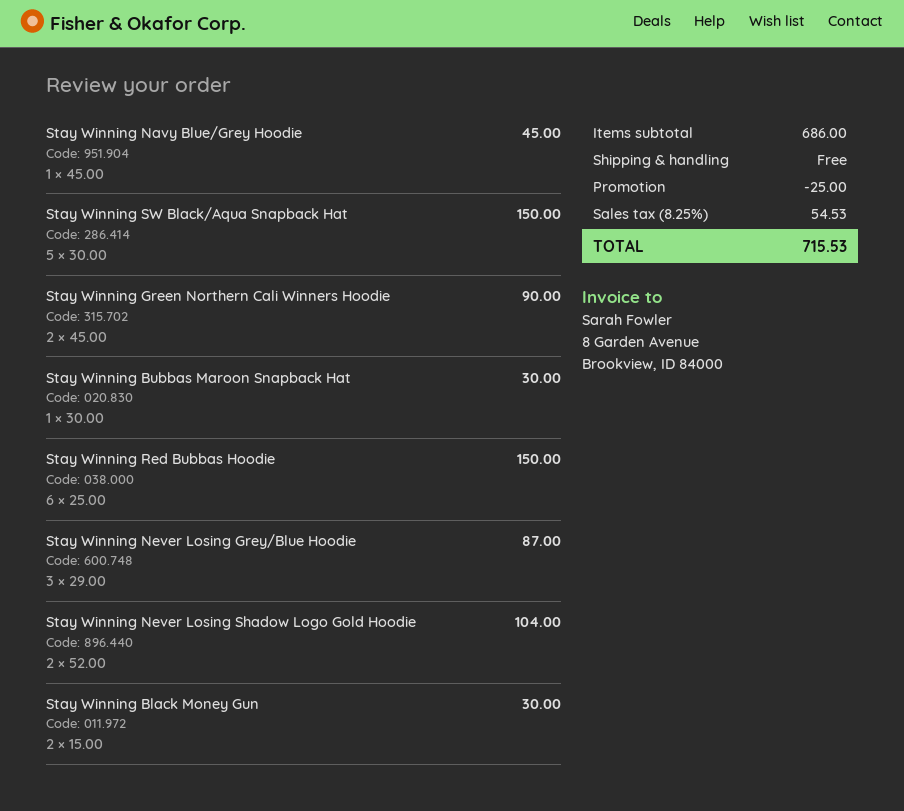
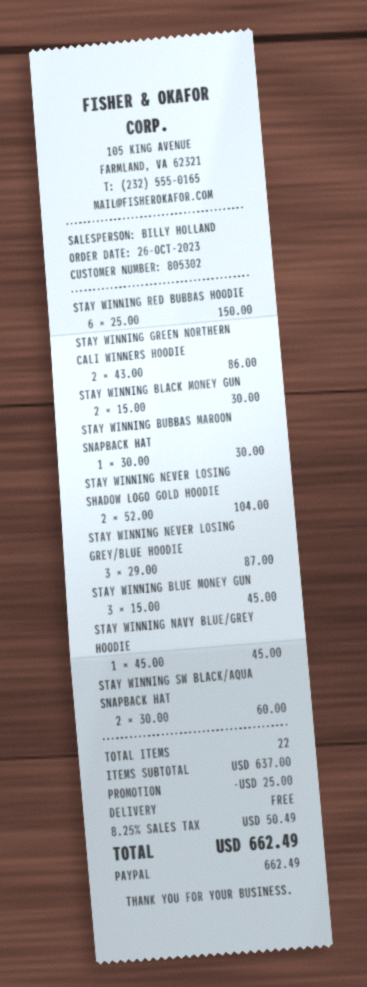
Stay Winning SW Black/Aqua Snapback Hat: 5 x 30.00 = 150.00 -> 2 x 30.00 = 60.00
Stay Winning Green Northern Cali Winners Hoodie: 2 x 45.00 = 90.00 -> 2 x 43.00 = 86.00
STAY WINNING BLUE MONEY GUN: none -> 3 x 15.00 = 45.00
subtotal: 686.00 -> 637.00
tax: 8.25% = 54.53 -> 8.25% = 50.49
total: 715.53 -> 662.49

──────────

TASK INSTRUCTIONS:
An exact copy of every entry, without pictures, should be your output.

COMPLETED TASK:
Stay Winning SW Black/Aqua Snapback Hat: 5 x 30.00 = 150.00 -> 2 x 30.00 = 60.00
Stay Winning Green Northern Cali Winners Hoodie: 2 x 45.00 = 90.00 -> 2 x 43.00 = 86.00
STAY WINNING BLUE MONEY GUN: none -> 3 x 15.00 = 45.00
subtotal: 686.00 -> 637.00
tax: 8.25% = 54.53 -> 8.25% = 50.49
total: 715.53 -> 662.49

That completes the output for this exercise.